OYM Day 41: Poor Girl, Rising Sun Pt 5
Mom didn’t come home that day. It was a Thursday. She usually came home right after 6 o’clock, sometimes a little later if she walked instead of taking the bus. It was a quick bus ride if she caught it in time, but otherwise she’d walk the 20 minutes, occasionally stopping for a rotisserie chicken or dollar hamburgers. At 6 I was usually sitting on the front stoop writing songs about catching a break or doing cartwheels in the empty lot across from our house, being sure to dodge the broken glass and rocks with each tumble.
The sun started to set and I would glance down the street every few minutes, hoping she had just seen my perfect combination of cartwheels and spins. But she wasn’t there. It got too dark to trust where my hands were going and my stomach started to feel sick. I went inside.
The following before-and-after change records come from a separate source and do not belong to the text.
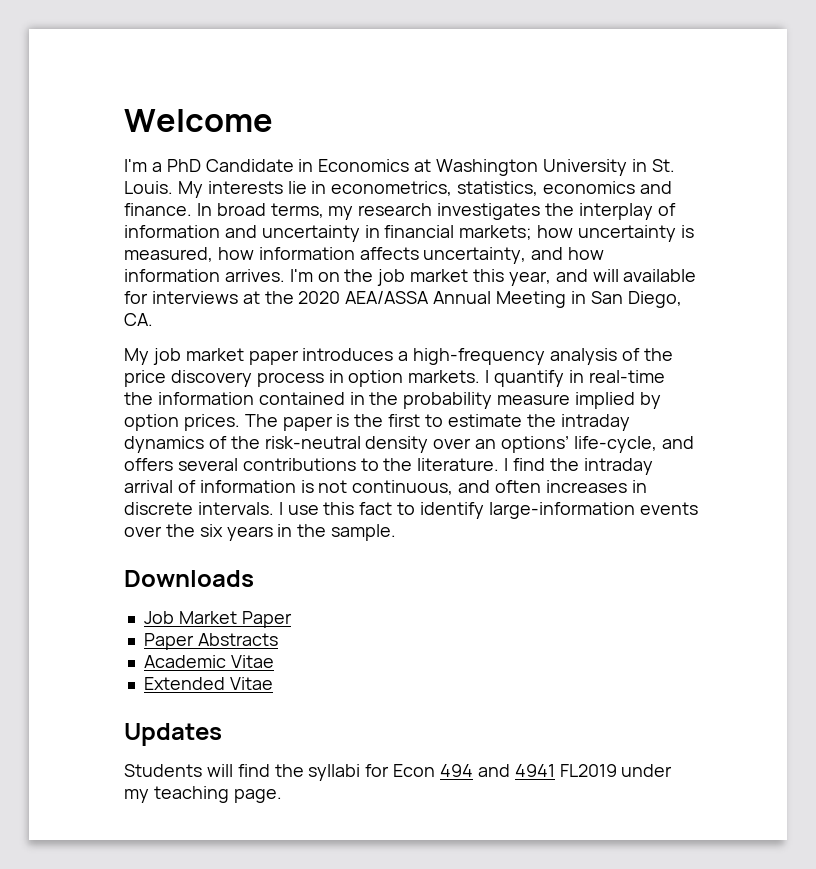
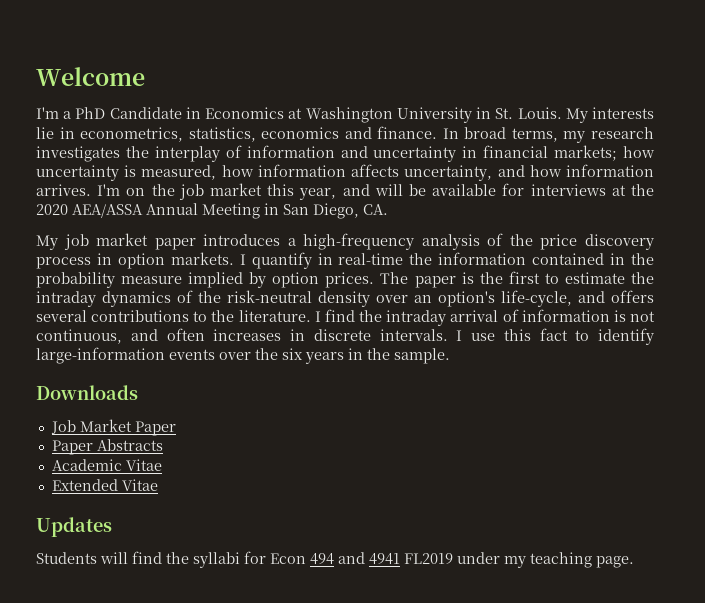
- I'm on the job market this year, and will available for interviews at the 2020 AEA/ASSA Annual Meeting in San Diego, CA.
+ I'm on the job market this year, and will be available for interviews at the 2020 AEA/ASSA Annual Meeting in San Diego, CA.
- The paper is the first to estimate the intraday dynamics of the risk-neutral density over an options’ life-cycle, and offers several contributions to the literature.
+ The paper is the first to estimate the intraday dynamics of the risk-neutral density over an option's life-cycle, and offers several contributions to the literature.

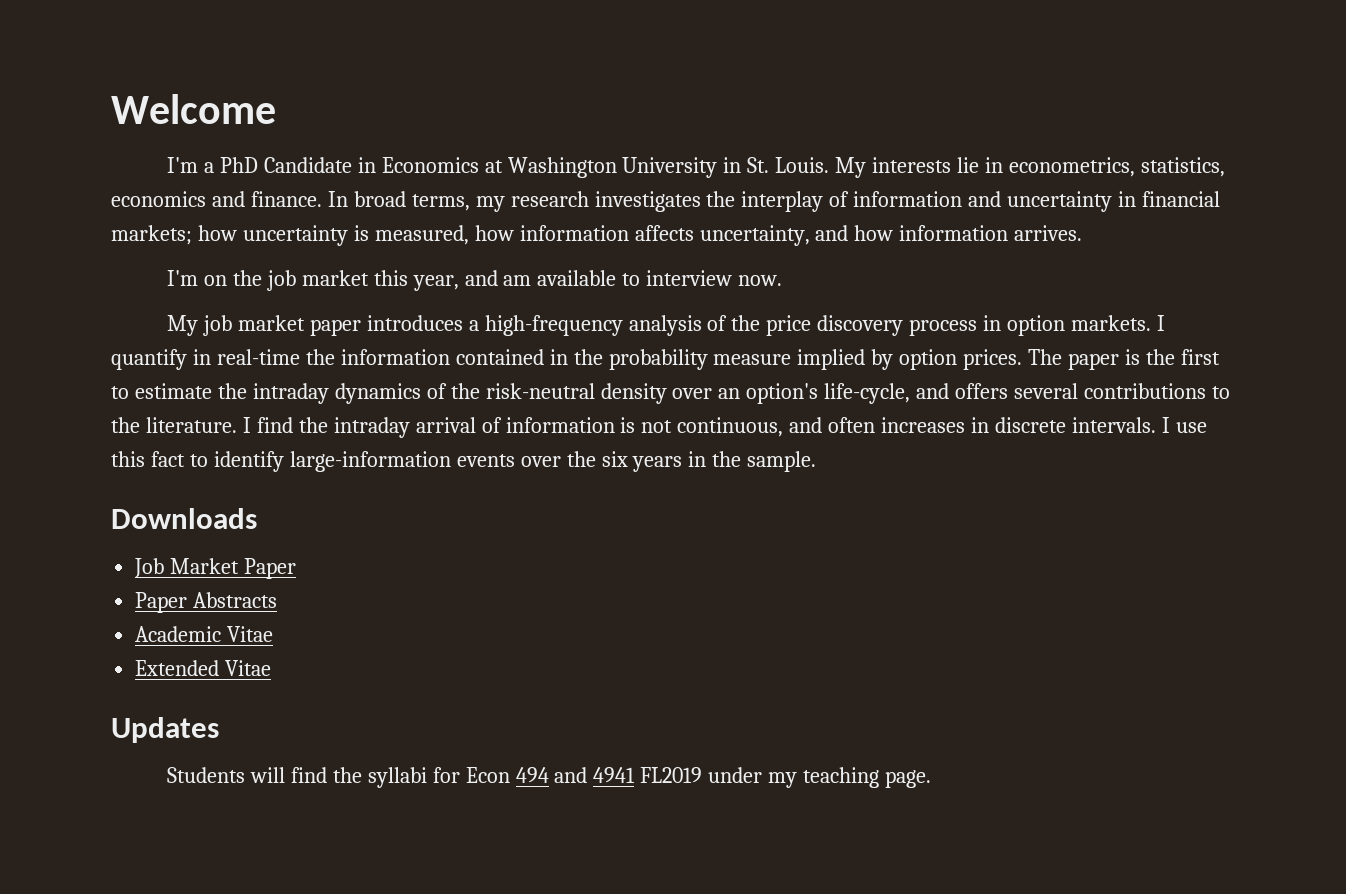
- In broad terms, my research investigates the interplay of information and uncertainty in financial markets; how uncertainty is measured, how information affects uncertainty, and how information arrives. I'm on the job market this year, and will be available for interviews at the 2020 AEA/ASSA Annual Meeting in San Diego, CA.
+ In broad terms, my research investigates the interplay of information and uncertainty in financial markets; how uncertainty is measured, how information affects uncertainty, and how information arrives.
+ I'm on the job market this year, and am available to interview now.

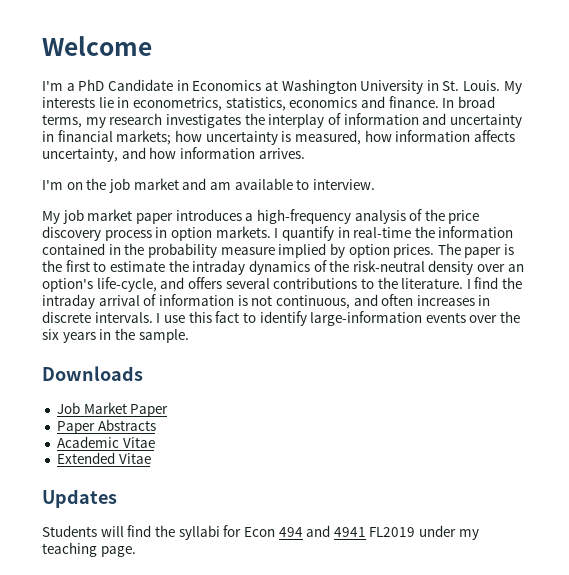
- I'm on the job market this year, and am available to interview now.
+ I'm on the job market and am available to interview.

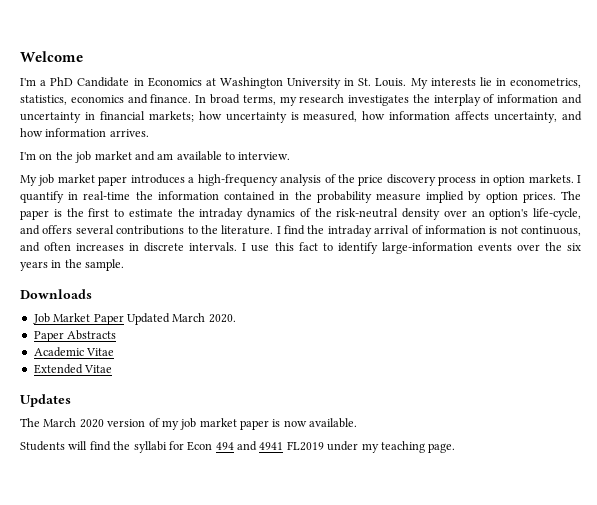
- Job Market Paper
+ Job Market Paper Updated March 2020.
+ The March 2020 version of my job market paper is now available.

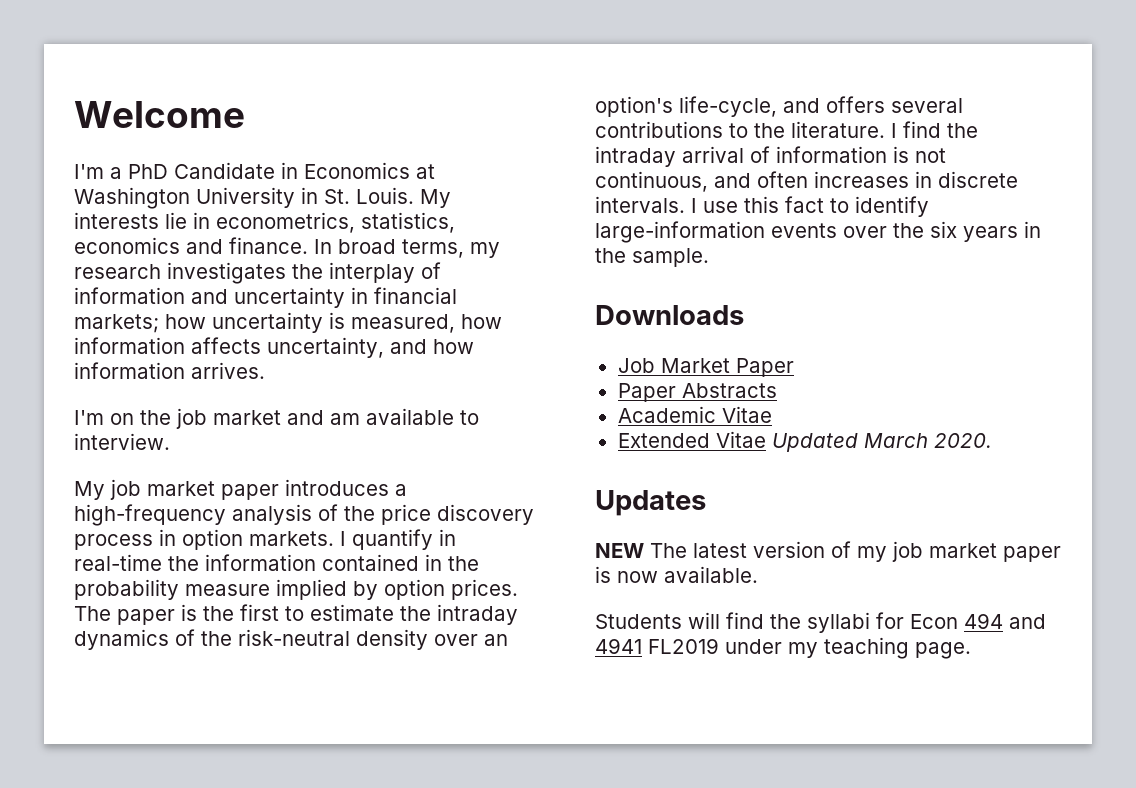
- Job Market Paper Updated March 2020.
+ Job Market Paper
- Extended Vitae
+ Extended Vitae Updated March 2020.
  Updates
- The March 2020 version of my job market paper is now available.
+ NEW The latest version of my job market paper is now available.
Our tiny white house was so quiet without her. Her energy bounced off the flimsy walls with music and good smells and commotion. I knelt down in front of the big window, propping my head on my spread hands, my arms bent in the sill, like a candle melted down to the stump, cradling the flame and anticipating lights out. And I waited for her. It’s like people always say, when someone starts telling you a particularly sad story. You just get a bad feeling.
I knew something was wrong and I knew he was back. I thought I had seen him running into the gas station when mom and I went to pick up treats for our drive-in movie. But I didn’t mention it. I thought speaking it out loud might make it true. What was he doing 2 hours away? How did he find us? What did he want? But I knew the answers to all of these questions. He was looking for her, she probably called him drunk when I was sleeping, and he wanted to kick her like a good dog that keeps coming back.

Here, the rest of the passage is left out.